Neutralization of host IL-23 may offer a promising new approach for modulating tumor-induced immunosuppression, particularly when used in combination with immunostimulatory agents. In this study, we have shown that a neutralizing mouse monoclonal antibody (mAb) to mouse IL-23 (α-IL-23) alone suppressed early experimental and spontaneous tumor metastases and, when used in combination with IL-2 or anti-erbB2 mAb treatment, significantly inhibited established experimental and spontaneous lung metastases or established primary breast cancer, respectively.
Materials and Methods
Inbred C57BL/6 wild-type (WT), C57BL/6 IL-12p35–deficient (IL-12p35−/−), C57BL/6 IL-12p40–deficient (IL-12p40−/−), C57BL/6 IL-23p19–deficient (IL-23p19−/−), C57BL/6 IL-17A–deficient (IL-17A−/−), C57BL/6 perforin–deficient (pfp−/−), C57BL/6 IFN-γ–deficient (IFN-γ−/−), and BALB/c WT mice were bred and maintained at the Peter MacCallum Cancer Centre (Peter Mac) as described previously (9). Mice 6 to 14 weeks old were used in all experiments. BALB/c or C57BL/6 female mice were used for all experiments with the 4T1.2 or E0771 tumors, respectively, and all experiments were carried out in accordance with guidelines set out by the Peter Mac Animal Experimental Ethics Committee guidelines.

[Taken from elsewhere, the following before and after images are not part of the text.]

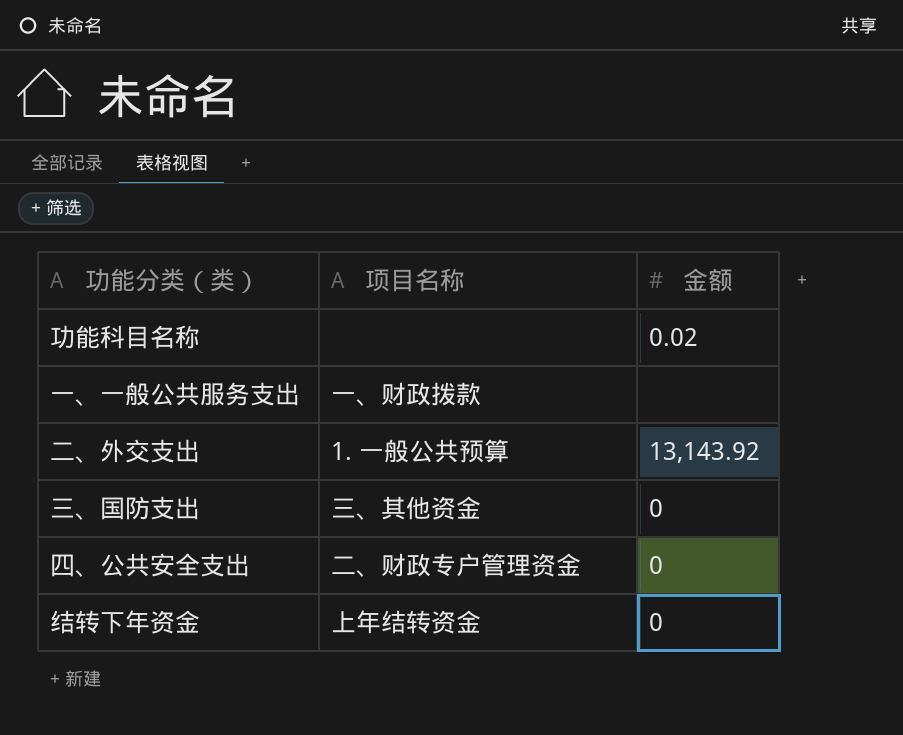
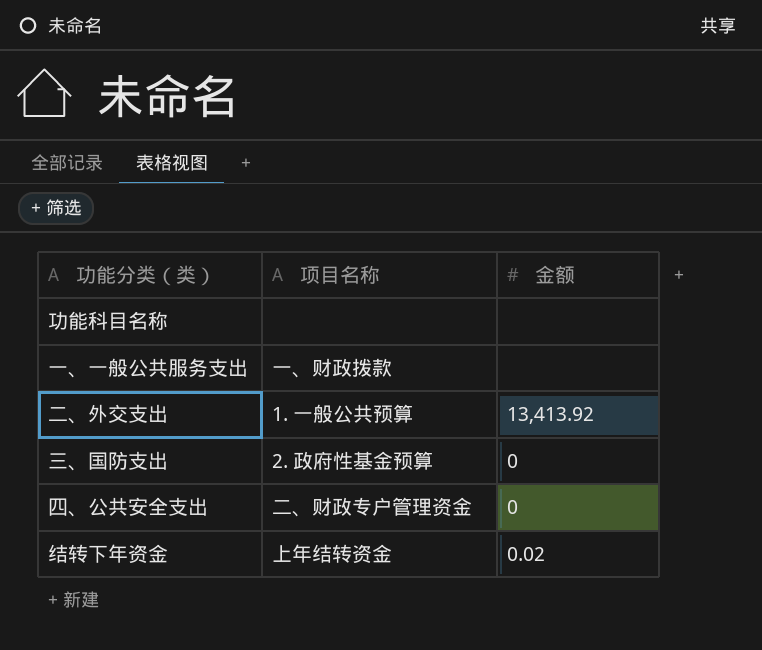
功能科目名称 | 金额: 0.02 -> none
二、外交支出 | 金额: 13,143.92 -> 13,413.92
三、国防支出 | 项目名称: 三、其他资金 -> 2. 政府性基金预算
结转下年资金 | 金额: 0 -> 0.02

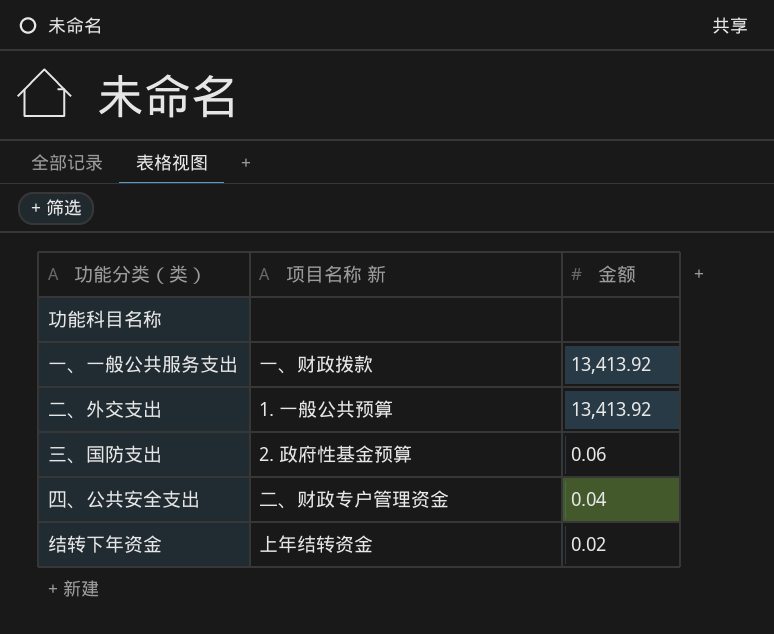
column name: 项目名称 -> 项目名称 新
一、一般公共服务支出 | 金额: none -> 13,413.92
三、国防支出 | 金额: 0 -> 0.06
四、公共安全支出 | 金额: 0 -> 0.04

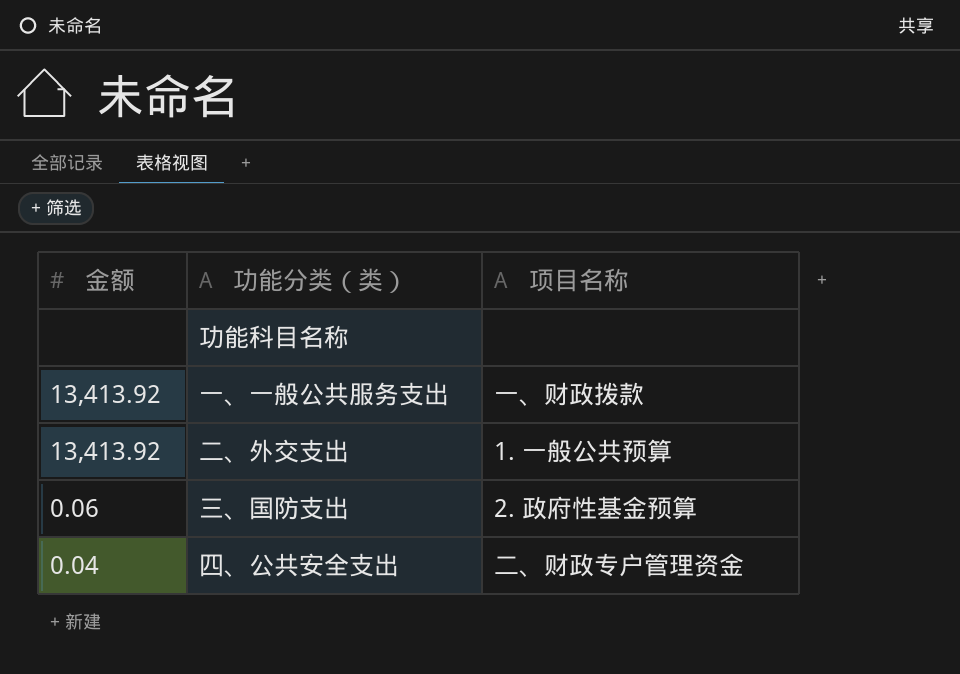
column 金额 | position: 3 -> 1
column name: 项目名称 新 -> 项目名称
row 结转下年资金: 上年结转资金 | 0.02 -> none

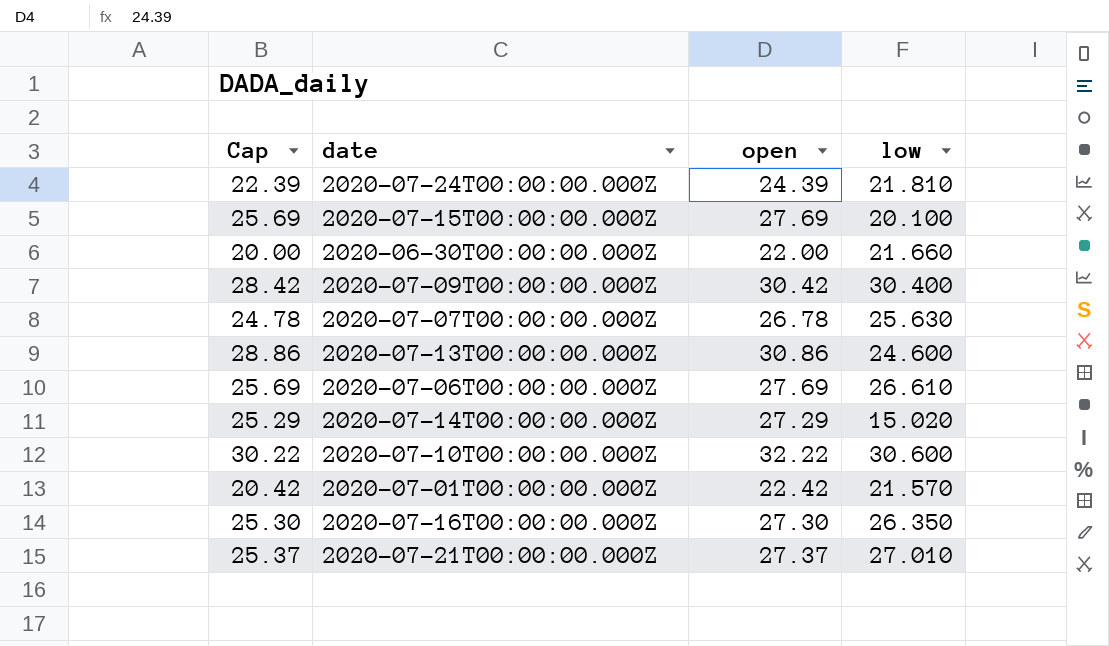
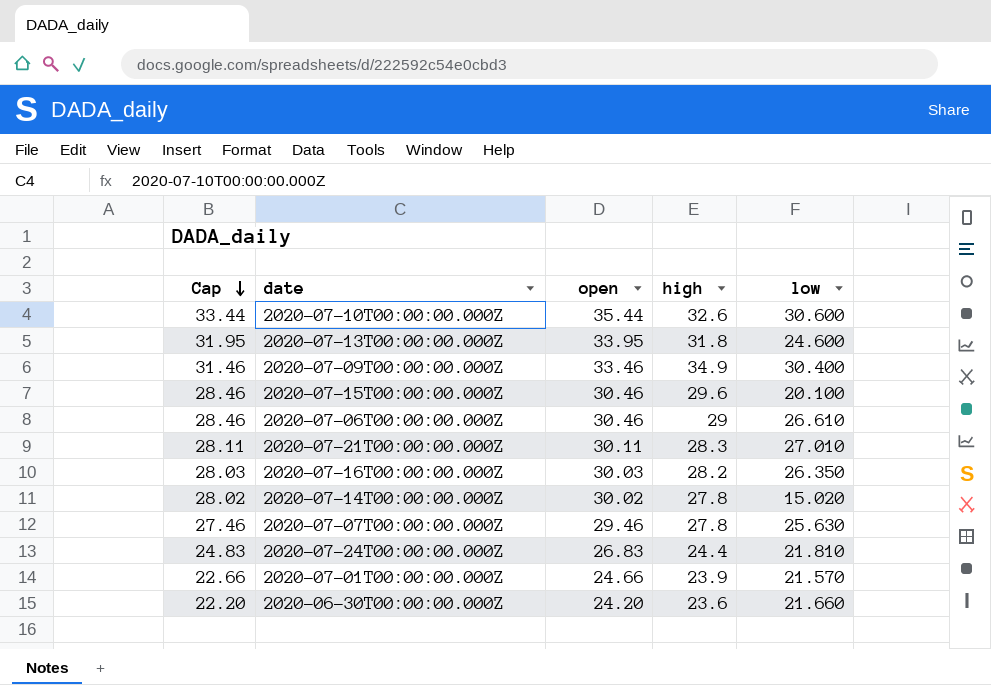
row order: none -> Cap descending
column high | position: none -> 4
2020-07-10T00:00:00.000Z | Cap: 30.22 -> 33.44
2020-07-10T00:00:00.000Z | open: 32.22 -> 35.44
2020-07-13T00:00:00.000Z | Cap: 28.86 -> 31.95
2020-07-13T00:00:00.000Z | open: 30.86 -> 33.95
2020-07-09T00:00:00.000Z | Cap: 28.42 -> 31.46
2020-07-09T00:00:00.000Z | open: 30.42 -> 33.46
2020-07-15T00:00:00.000Z | Cap: 25.69 -> 28.46
2020-07-15T00:00:00.000Z | open: 27.69 -> 30.46
2020-07-06T00:00:00.000Z | Cap: 25.69 -> 28.46
2020-07-06T00:00:00.000Z | open: 27.69 -> 30.46
2020-07-21T00:00:00.000Z | Cap: 25.37 -> 28.11
2020-07-21T00:00:00.000Z | open: 27.37 -> 30.11
2020-07-16T00:00:00.000Z | Cap: 25.30 -> 28.03
2020-07-16T00:00:00.000Z | open: 27.30 -> 30.03
2020-07-14T00:00:00.000Z | Cap: 25.29 -> 28.02
2020-07-14T00:00:00.000Z | open: 27.29 -> 30.02
2020-07-07T00:00:00.000Z | Cap: 24.78 -> 27.46
2020-07-07T00:00:00.000Z | open: 26.78 -> 29.46
2020-07-24T00:00:00.000Z | Cap: 22.39 -> 24.83
2020-07-24T00:00:00.000Z | open: 24.39 -> 26.83
2020-07-01T00:00:00.000Z | Cap: 20.42 -> 22.66
2020-07-01T00:00:00.000Z | open: 22.42 -> 24.66
2020-06-30T00:00:00.000Z | Cap: 20.00 -> 22.20
2020-06-30T00:00:00.000Z | open: 22.00 -> 24.20

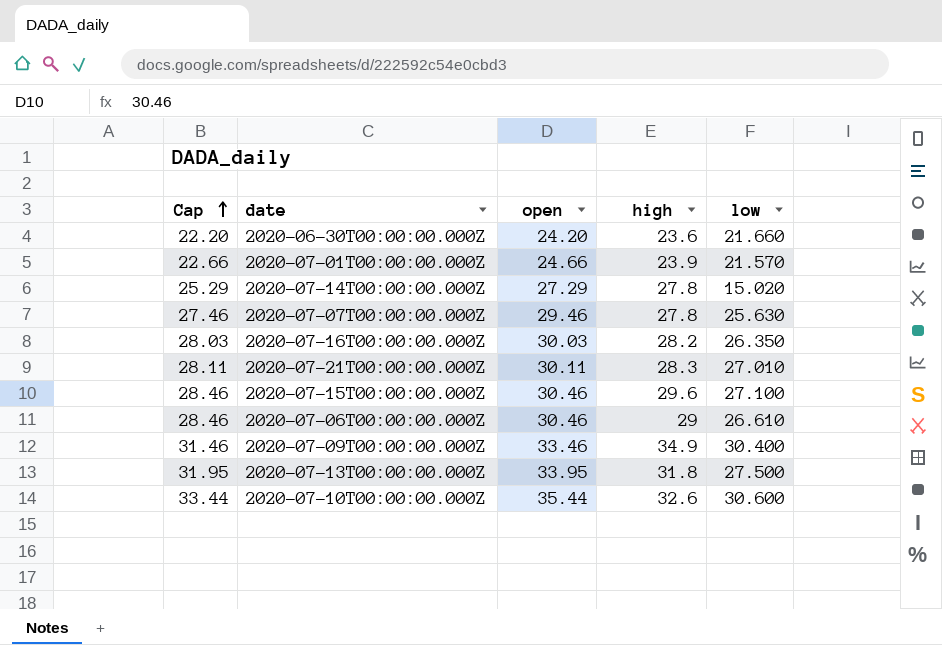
row order: Cap descending -> Cap ascending
row 2020-07-24T00:00:00.000Z: 24.83 | 26.83 | 24.4 | 21.810 -> none
2020-07-14T00:00:00.000Z | Cap: 28.02 -> 25.29
2020-07-14T00:00:00.000Z | open: 30.02 -> 27.29
2020-07-15T00:00:00.000Z | low: 20.100 -> 27.100
2020-07-13T00:00:00.000Z | low: 24.600 -> 27.500

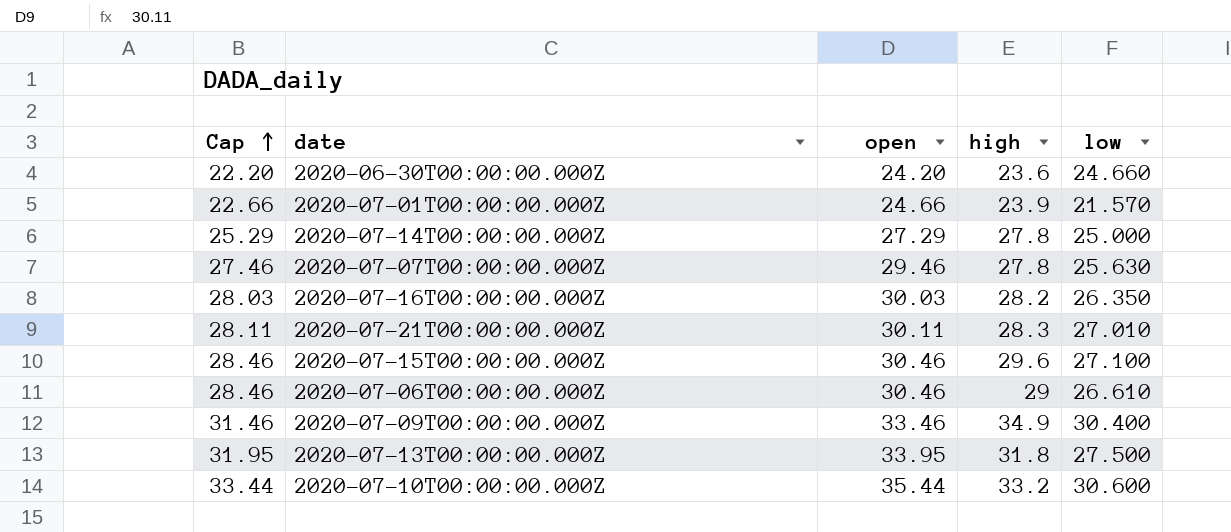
2020-06-30T00:00:00.000Z | low: 21.660 -> 24.660
2020-07-14T00:00:00.000Z | low: 15.020 -> 25.000
2020-07-10T00:00:00.000Z | high: 32.6 -> 33.2

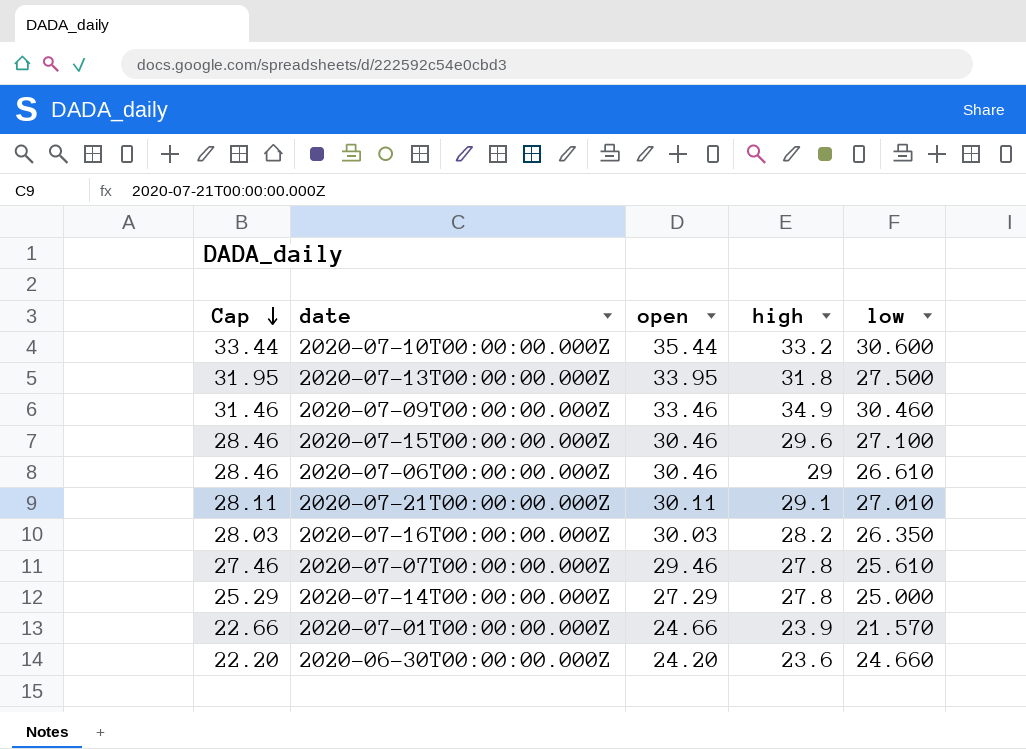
row order: Cap ascending -> Cap descending
2020-07-09T00:00:00.000Z | low: 30.400 -> 30.460
2020-07-21T00:00:00.000Z | high: 28.3 -> 29.1
2020-07-07T00:00:00.000Z | low: 25.630 -> 25.610

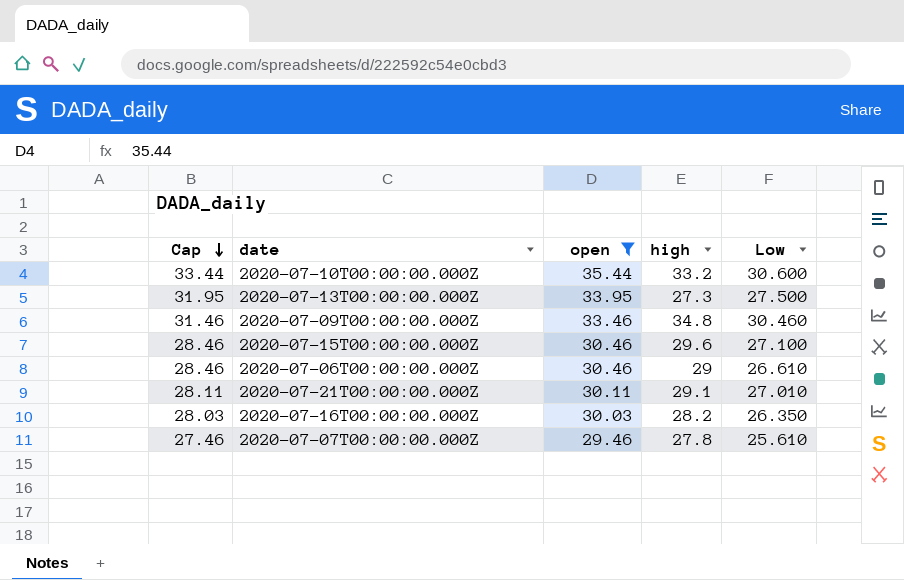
filter: none -> open >= 29.46
column name: low -> Low
2020-07-13T00:00:00.000Z | high: 31.8 -> 27.3
2020-07-09T00:00:00.000Z | high: 34.9 -> 34.8

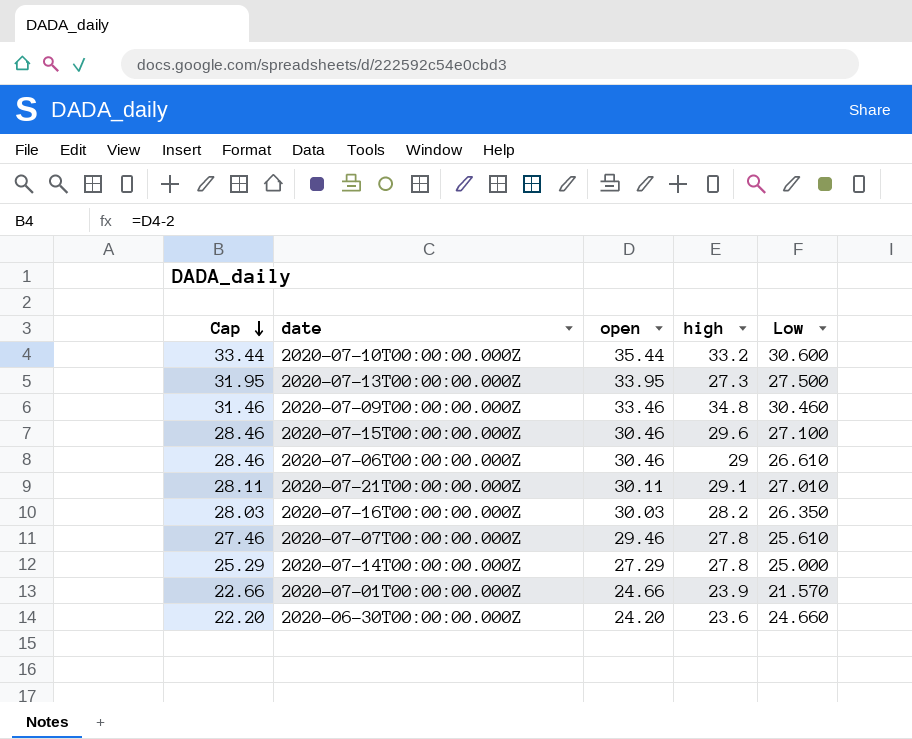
filter: open >= 29.46 -> none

Experimental tumor metastases model
C57BL/6 WT or gene-targeted mice were inoculated i.v. with the indicated doses of B16F10 melanomas cells (from ATCC). Mice were monitored and culled 14 days after tumor inoculation and lung metastases were quantified as described previously (12).
Subcutaneous tumor model: Groups of C57BL/6 WT, IL-23p19−/− or IL-12p40−/− mice were injected subcutaneously with 1 × 106 EG7 thymoma cells (originally provided by Frank Carbone, University of Melbourne).
Spontaneous tumor metastasis model: The indicated doses of E0771 or 4T1.2 mammary carcinoma cells [originally provided by Robin Anderson (Peter Mac)] were injected into the mammary fat pad of C57BL/6 WT or BALB/c WT mice.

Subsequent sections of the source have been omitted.